Our model did not incorporate emerging biomarkers, which have shown potential in other studies. Inclusion of novel molecular markers or imaging findings in future models could significantly bolster their prognostic accuracy. The burgeoning field of genomics presents another horizon for research. Genetic factors may profoundly influence thrombolysis outcomes, and incorporating genetic profiling into the ASTN-RPM could provide an even more nuanced prediction. The exploration of pharmacogenomics may yield insights into personalized thrombolytic therapy, potentially reducing the prevalence of non-responders. Additionally, as stroke management evolves with technological advancements like mechanical thrombectomy, our model must be dynamic, adapting to new treatment paradigms. It may be pertinent to assess how such treatments interact with the variables in our model and recalibrate accordingly. Longitudinal studies could further delineate the long-term outcomes of patients identified as non-responders by our model, offering a clearer picture of the model’s impact on the trajectory of stroke recovery and rehabilitation.

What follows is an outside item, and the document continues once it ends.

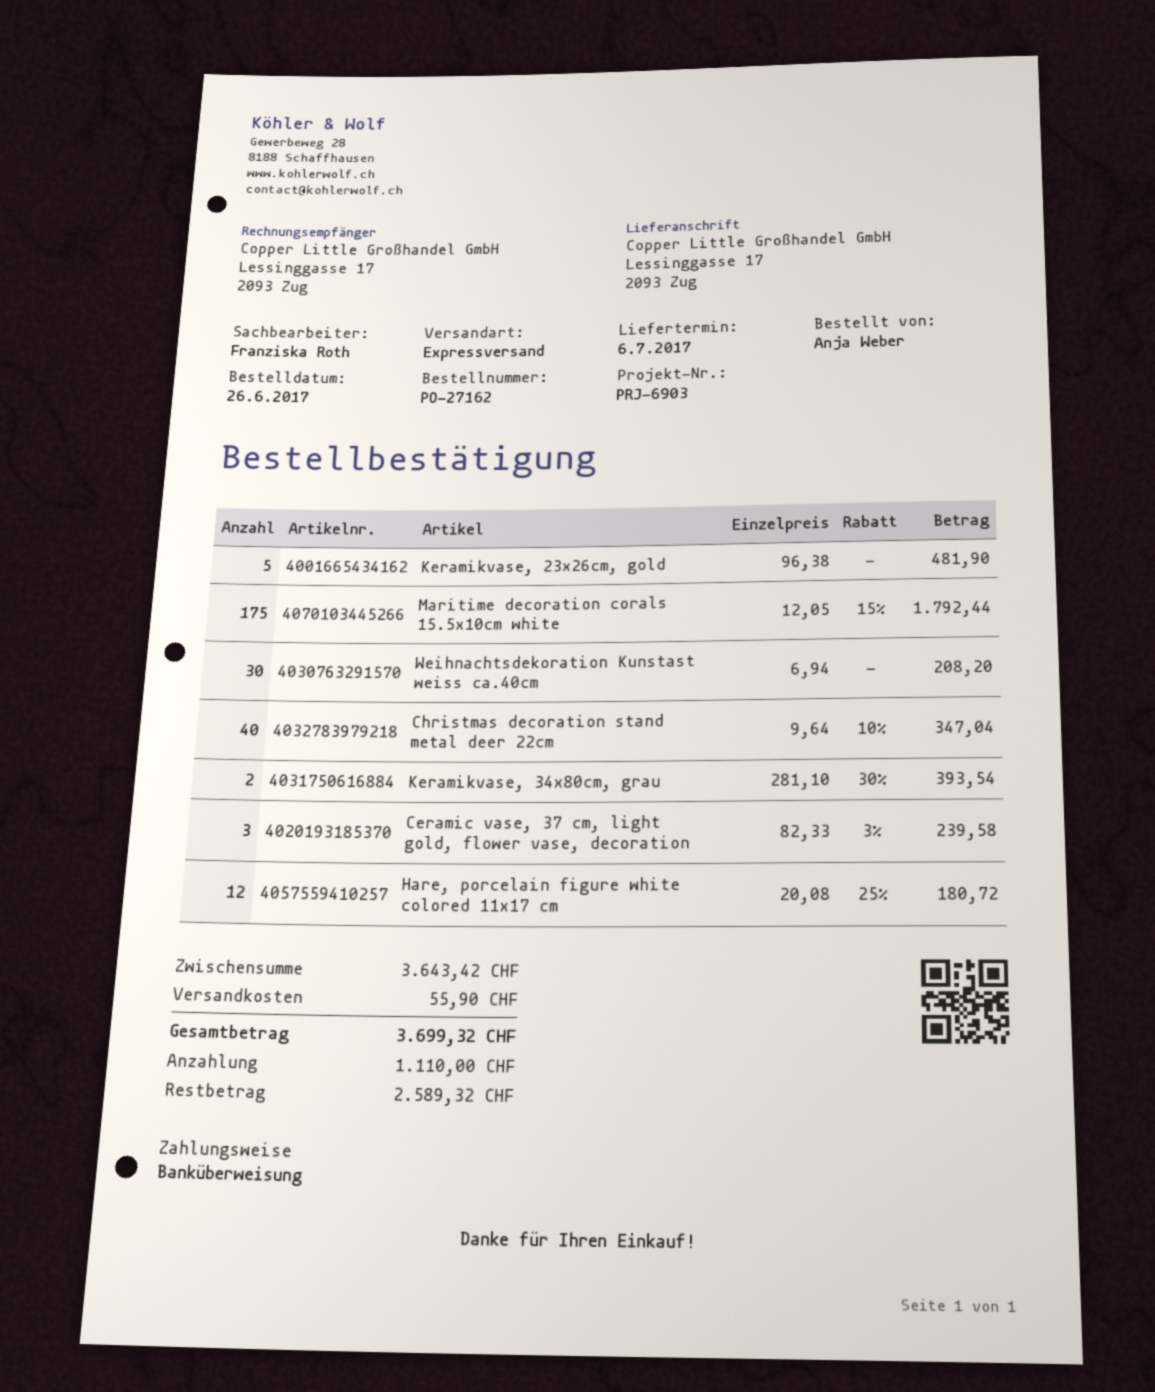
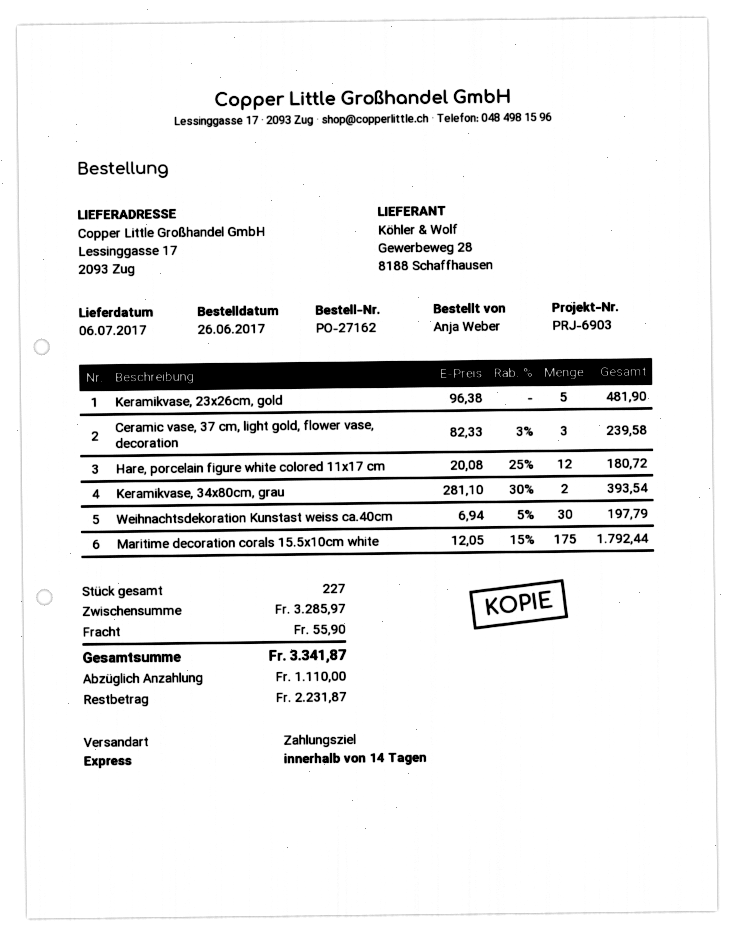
Weihnachtsdekoration Kunstast weiss ca.40cm: 30 x 6.94 = 208.20 -> 30 x 6.94 - 5% = 197.79
Christmas decoration stand metal deer 22cm: 40 x 9.64 - 10% = 347.04 -> none
subtotal: 3643.42 -> 3285.97
total: 3699.32 -> 3341.87
balance: 2589.32 -> 2231.87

In conclusion, the ASTN-RPM encapsulates our commitment to advancing stroke care through precision medicine. By identifying patients unlikely to benefit from traditional thrombolytic therapy, we pave the way for more personalized and effective treatment strategies. This model is a testament to the potential of leveraging comprehensive clinical data, pioneering a new direction in the management of acute ischemic stroke.